Fedro, por ejemplo, presintió la más popular de las tragedias de Shakespeare,
Romeo y Julieta, cuando dijo: “Únicamente los amantes son los que saben morir el uno
por el otro”.
Pausanias, por su parte, coincidió a su manera con Diotima, la maestra de
Sócrates, en el sentido de que hay dos clases o escalas de amor: uno inferior y otro
superior: “Uno es el Amor celestial y el otro el Amor vulgar. El Amor vulgar no inspira
más que bajezas; y éste es el que reina entre los malos, que aman el cuerpo más que el
alma, que sólo aspiran al goce sensual”.
Con este planteamiento, Pausanias defendió, por una parte, la visión
maniqueísta, jerarquizante y moralista de que el amor sensual (o sexual, para hablar sin
eufemismos) es malo, vil y bajo, en tanto que el amor espiritual es “celestial”; y, por
otra parte, defendió el dualismo según el cual el ser humano se divide en dos partes
claramente separadas: el cuerpo y el alma. Los siglos, por suerte, pasaron y entre el
XVIII y el XIX, en el punto cardinal opuesto a aquél en que se hallaba Pausanias, esto
es, en el Norte, un gran poeta místico y visionario llamado William Blake, contradijo la
tesis del griego: “1. Hombre no tiene Cuerpo distinto de su Alma, pues lo que llamamos
Cuerpo es la parte del Alma percibida por los cinco Sentidos (…). 2. Energía es la única
vida, y nace del cuerpo; y Razón es el límite o circunferencia periférica de Energía. 3.
Energía es eterno goce”. Así dijo bella y magistralmente en su poema “La voz del
diablo”.
En una palabra, para Blake el sexo es de naturaleza tan espiritual como la belleza
del arte y, por tanto, es un acto del que participan tanto el cuerpo como el alma.
Más de dos centurias después de Blake, en la década de los sesenta del siglo XX,
los jóvenes de todo el mundo descubrieron que Pausanias estaba equivocado y que era
Blake quien tenía la razón: el sexo es bueno y “es eterno goce”, por lo que se dedicaron
desenfrenadamente a su ejercicio. Ahí se jodió Pausanias, jubilado y decretado muerto
por los hippies y los fanáticos del rock and roll.
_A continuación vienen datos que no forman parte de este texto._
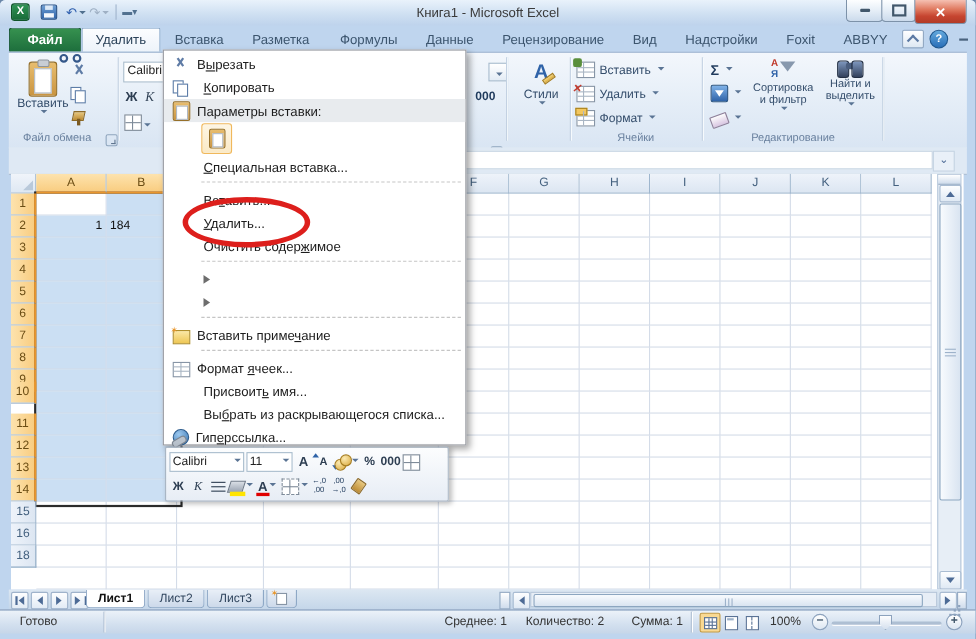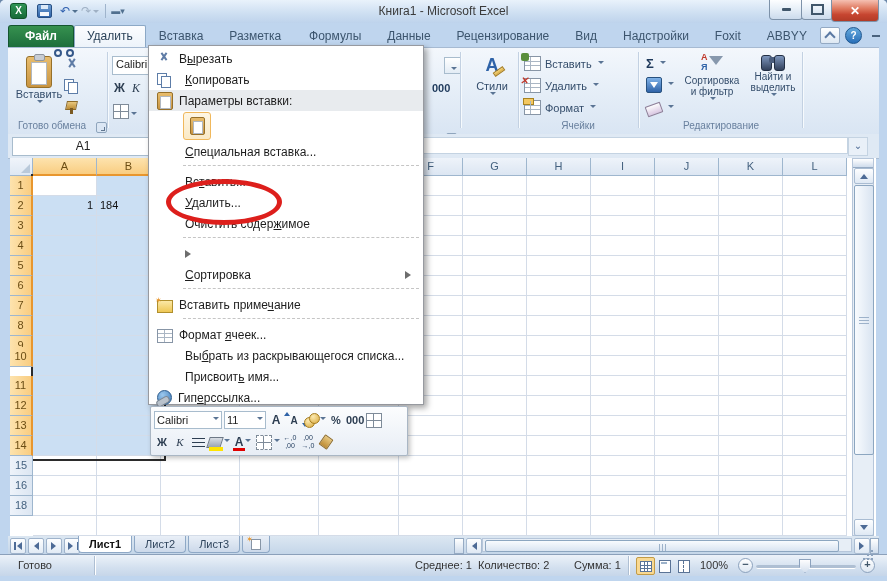--- a/index.html
+++ b/index.html
@@ -296,7 +296,7 @@
     <div class="abs" style="left:56px;top:9px"><span class="ic-scissors"><i></i><i></i></span></div>
     <div class="abs" style="left:56px;top:31px"><span class="ic-copy"></span><span class="caret"></span></div>
     <div class="abs" style="left:56px;top:52px"><span class="ic-brushfp"></span></div>
-    <div class="gcaption abs" style="left:0;top:72px;width:88px">Готово обмена</div>
+    <div class="gcaption abs" style="left:0;top:72px;width:88px">Файл обмена</div>
     <div class="launcher abs" style="left:88px;top:74px"></div>
     <div class="rdiv abs" style="left:99px"></div>
 

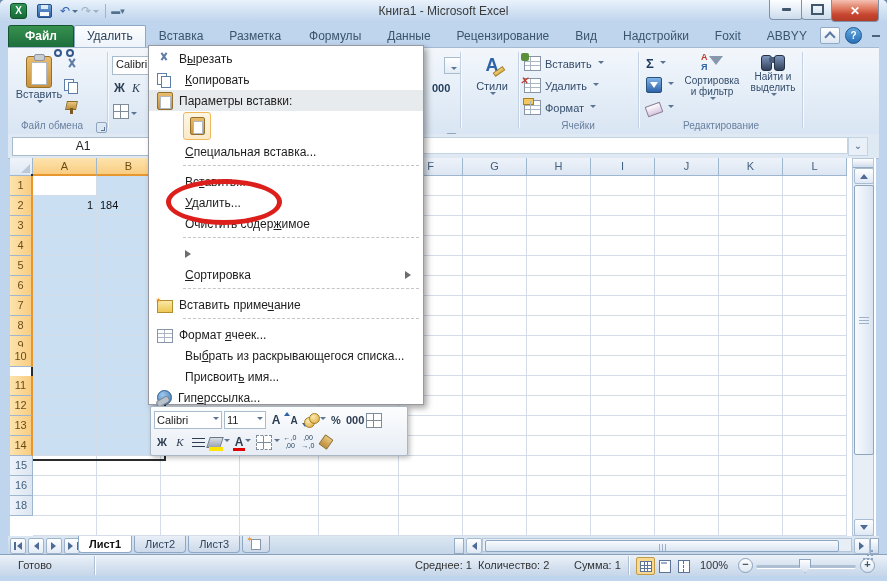--- a/index.html
+++ b/index.html
@@ -374,7 +374,6 @@
   </div>
 
   <div id="fbar" class="abs">
-    <div class="namebox abs">A1</div>
     <div class="ffield abs" style="left:414px;top:3px;width:424px;height:15px"></div>
     <div class="fchev abs" style="left:840px;top:3px">⌄</div>
   </div>

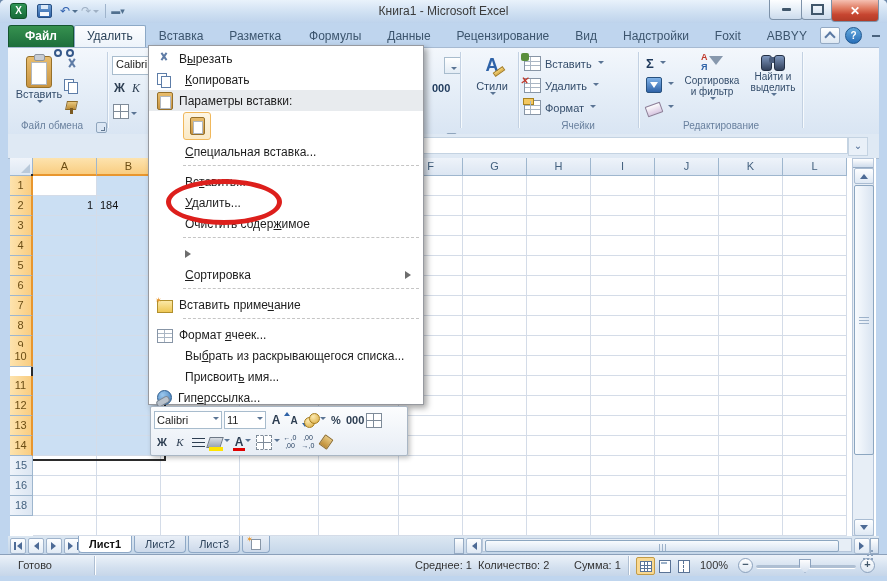--- a/index.html
+++ b/index.html
@@ -752,7 +752,6 @@
       </div>
       <div class="mrow">
         <span class="mico"></span>
-        <span class="mlabel"><u>С</u>ортировка</span>
         <span class="marrow"></span>
       </div>
       <div class="msep"></div>

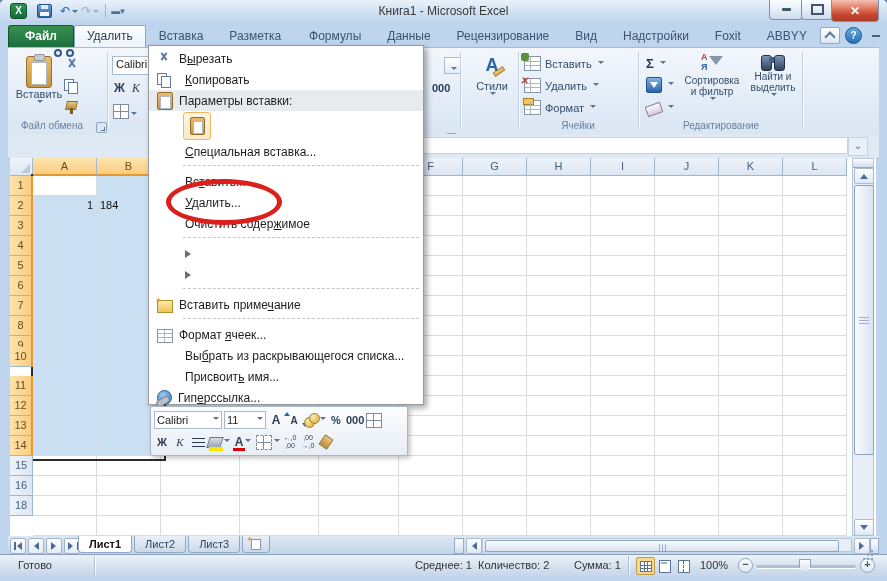--- a/index.html
+++ b/index.html
@@ -766,11 +766,11 @@
       </div>
       <div class="mrow">
         <span class="mico"></span>
+        <span class="mlabel">Присвоит<u>ь</u> имя...</span>
+      </div>
+      <div class="mrow">
+        <span class="mico"></span>
         <span class="mlabel">Вы<u>б</u>рать из раскрывающегося списка...</span>
-      </div>
-      <div class="mrow">
-        <span class="mico"></span>
-        <span class="mlabel">Присвоит<u>ь</u> имя...</span>
       </div>
       <div class="mrow">
         <span class="mico mi-hyperlink"></span>

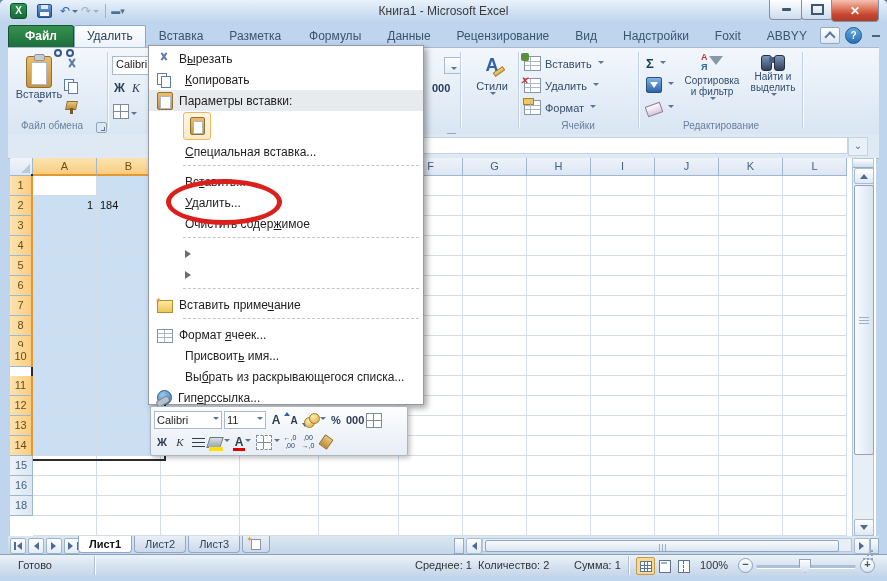--- a/index.html
+++ b/index.html
@@ -689,7 +689,7 @@
   <div id="statusbar" class="abs">
     <span class="abs" style="left:18px;top:4px">Готово</span>
     <span class="ssep abs" style="left:94px"></span>
-    <span class="abs" style="left:415px;top:4px">Среднее: 1</span>
+    <span class="abs" style="left:404px;top:4px">Среднее: 1</span>
     <span class="abs" style="left:478px;top:4px">Количество: 2</span>
     <span class="abs" style="left:574px;top:4px">Сумма: 1</span>
     <span class="ssep abs" style="left:628px"></span>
Agatón, el laureado dramaturgo que daba aquella suntuosa fiesta, afirmó en su
elogio que “el amor es un poeta tan hábil que de quien mejor le parece hace un poeta”.
En esto, el tiempo le dio la razón, pues el amor volvió poetas a legiones de personas que
han escrito toneladas de poemas dedicados a este estado del ser, poemas que, salvo unos
pocos memorables, hay que decirlo, resultaron meros ripios patéticos y melodramáticos,
dado que la mayoría cometió el error de hacer al mismo tiempo dos cosas que, como
advirtió alguien, justamente no se pueden hacer al mismo tiempo: estar enamorado y
escribir poemas de amor.
Fedro dijo que ninguno de los amantes debe soportar en presencia del otro el
ultraje de un tercero sin rechazarlo, pues ante nadie más sentiría una vergüenza mayor
por tal humillación. La única humillación que sólo es aceptable en el amor –señaló a
este respecto, por su lado, Pausanias– es la humillación de un enamorado ante el otro. Y
detalló esta humillación: “Suplicarle, llorar, jurarle, tenderse al suelo delante de su
puerta y rebajarse a mil bajezas de las que un esclavo se avergonzaría”. Por ahí
andaban ya flotando los átomos de Gustavo Adolfo Bécquer, quien, 24 siglos después,
cantaría en una de sus Rimas: “Porque mudo y absorto y de rodillas/ Como se adora a
Dios ante su altar, / Como yo te he querido…desengáñate, / ¡Así no te querrán!”.
Creo que lo contado hasta aquí es lo más memorable de aquella velada y del
gran reportaje que Platón le dedicó.